Maintaining the grey in winter is fun :wink:

Start with good nutrition. Curry, curry, curry, and use a mitt on the legs and face. Keeping horse clipped and blanketed with a neck cover helps. If we show, I try to wash his tail on warmer days and continue to keep it white by using Lucky Braids stain remover (that stuff is amazing!). If a bath is done, he’s parked under heat lamps with a knit and wool cooler(s).

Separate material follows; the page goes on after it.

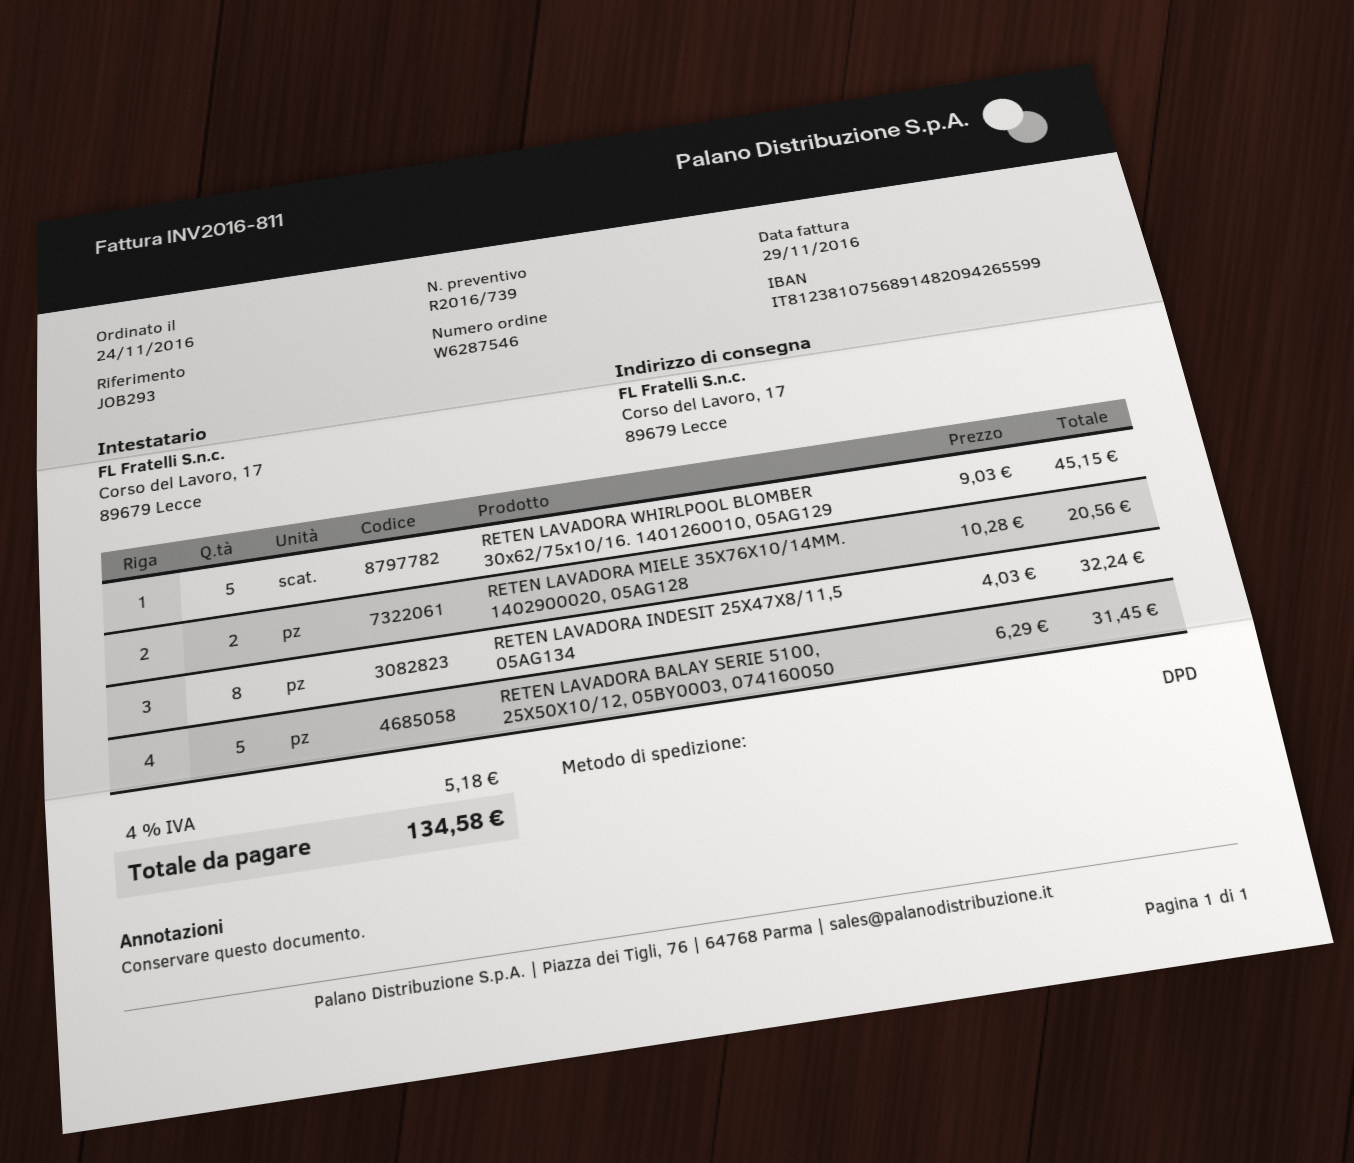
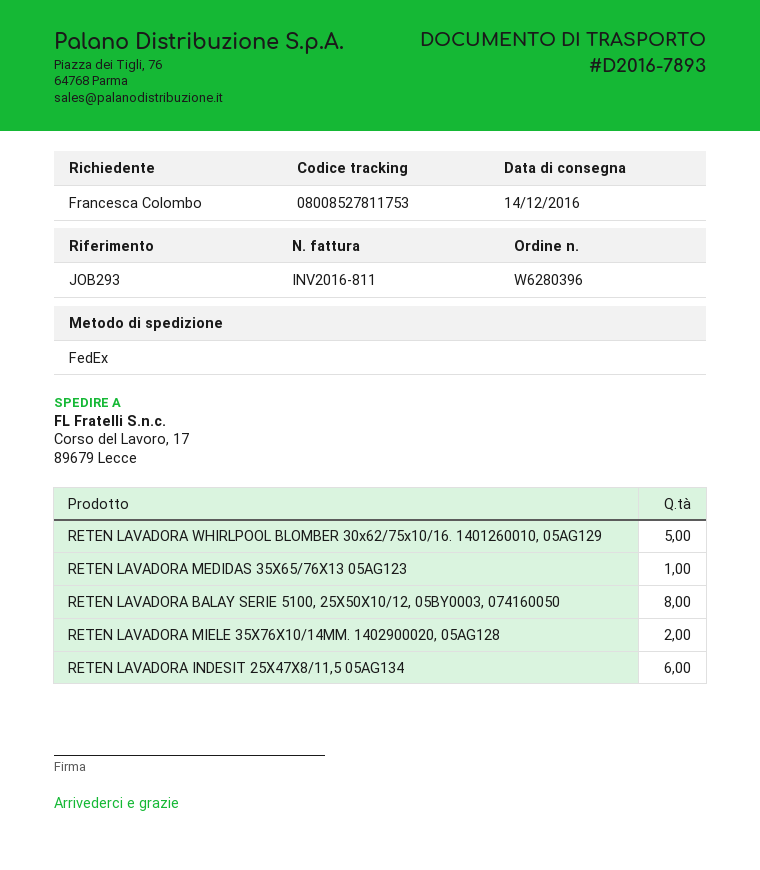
order number: W6287546 -> W6280396
shipping method: DPD -> FedEx
RETEN LAVADORA INDESIT 25X47X8/11,5 05AG134: 8 -> 6
RETEN LAVADORA BALAY SERIE 5100, 25X50X10/12, 05BY0003, 074160050: 5 -> 8
RETEN LAVADORA MEDIDAS 35X65/76X13 05AG123: none -> 1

Last year it was absolutely too cold to bathe a couple of times. Maybe at home we could have been okay, but not at the show. Curried, hot toweled, and spot remover got us presentable. Not perfect, but it would have been cruel to give him a bath, and I don’t think anyone thought anything of it since they were too busy freezing their own tails off!

[QUOTE=snowrider;8481631]
Snow.[/QUOTE]

LOL! Here in Wisconsin there’s a lot of that! Too much of it sometimes:mad:

What I do when there’s a show I use Cowboy Magic Green spot remover, My horse is a Pinto/Appaloosa. He always is so dirty, he’s a dirt magnet. I also use baby wipes on him, they give you the moisture you need without your horse chilly.
Once my trainer did say you can use baby powder because it will cover the stains you can’t get out. She says always make sure you wipe it completely off because the horse will be come a running cloud :).

Mine lives outside most of the time. Even if she gets dirty, mud is waaay easier to clean off than pee/poop ground into a coat. Aside from that:

  • I am best friends with my curry combs. I go through at least one a winter. Lots of currying is the best thing for a coat, I’ve found.
  • I don’t skimp on full grooming, even when I’m cold and just want to hop up and ride. Every part gets cleaned, every time.
  • I use cowboy magic coat conditioner
  • My mare is a total princess who hates dirt and somehow looks like she stepped out of a dry cleaner’s 90% of the time :smiley:

Working students :cool:

Voodoo spells to coax the mud off.

clipping, blanketing, vacuuming, and spotwashing with warm water (socks and tails)

I have chestnuts with socks, and a gray mare, and so far we’re not too icky. I body clip or blanket clip 1-3 times a winter, and blanket nearly all the time. If it’s muddy, I’ll put a white/gray tail up to keep it from getting trashed and stained. On warm/mild weekends, I’ll wash socks and tails. When they get muddy, I vacuum before brushing to keep the mud from really setting into the coat. If maresie is really nasty and we have a show/clinic coming up, I’ll bath with hot water and stand under heat lamps with several layered coolers, which I’ll swap out and remove the bottom, wet layer every 15 mins until dry (doesn’t take long with a clipped coat).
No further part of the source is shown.